Der Anspruch auf zusätzliche Betreuungsleistungen und Entlastungsleistungen lag nach § 45b SGB XI bis Ende 2016 bei 104 Euro monatlich beziehungsweise bei 208 Euro monatlich, wenn (in seltensten Fällen) eine erhöhte Summe festgelegt wurde.

Wird die Leistung in einem Kalenderjahr nicht ausgeschöpft, können nicht verbrauchte Leistungen in das folgende Kalenderhalbjahr übertragen werden.

 

Mit dem PSG II hat sich der Betrag geändert.

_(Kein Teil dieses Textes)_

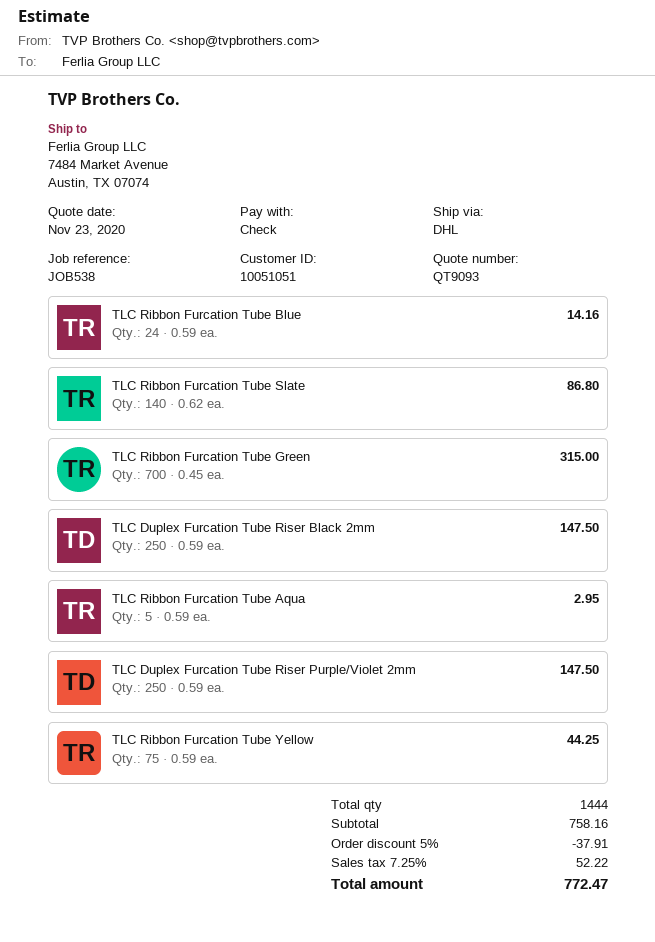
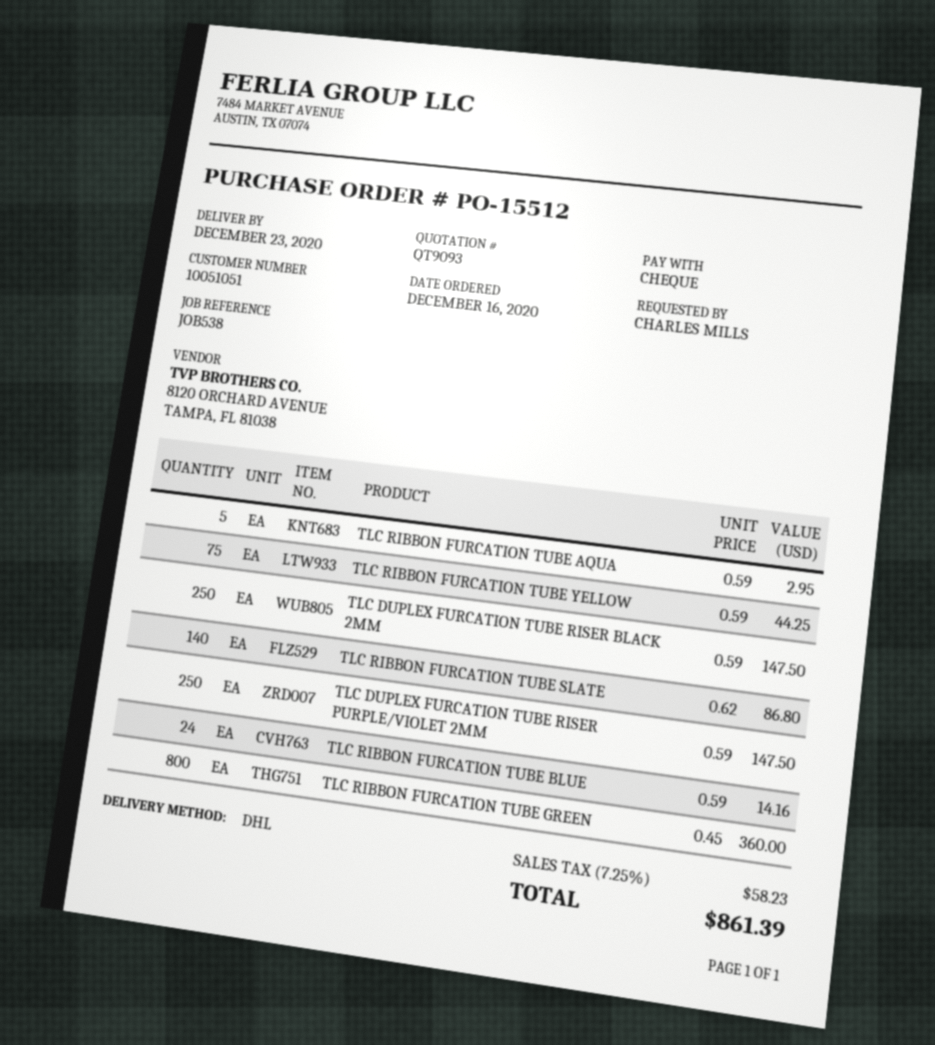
TLC Ribbon Furcation Tube Green: 700 x 0.45 = 315.00 -> 800 x 0.45 = 360.00
discount: 5% = 37.91 -> none
tax: 7.25% = 52.22 -> 7.25% = 58.23
total: 772.47 -> 861.39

Seit Anfang 2017 werden gemäß §45b SGB XI jedem Patienten, unabhängig vom Pflegegrad, zusätzliche Betreuungsleistungen in Höhe von 125 Euro monatlich von der Pflegeversicherung an Leistungen zur Verfügung gestellt.

 

Wer seinen Anspruch auf ambulante Pflegesachleistungen seitens der Pflegekasse zudem nicht voll ausschöpft, kann den Betrag, der nicht für den Bezug von ambulanten Sachleistungen genutzt wurde, bis maximal 40 Prozent für die sogenannten niedrigschwelligen Betreuungs- und Entlastungsangebote verwenden.

 

Die monatliche Summe wird nicht an die pflegebedürftige Person oder ihre Angehörigen ausgezahlt, sondern kann verwendet werden für Dienstleistungen, die für die Pflege vonnöten sind.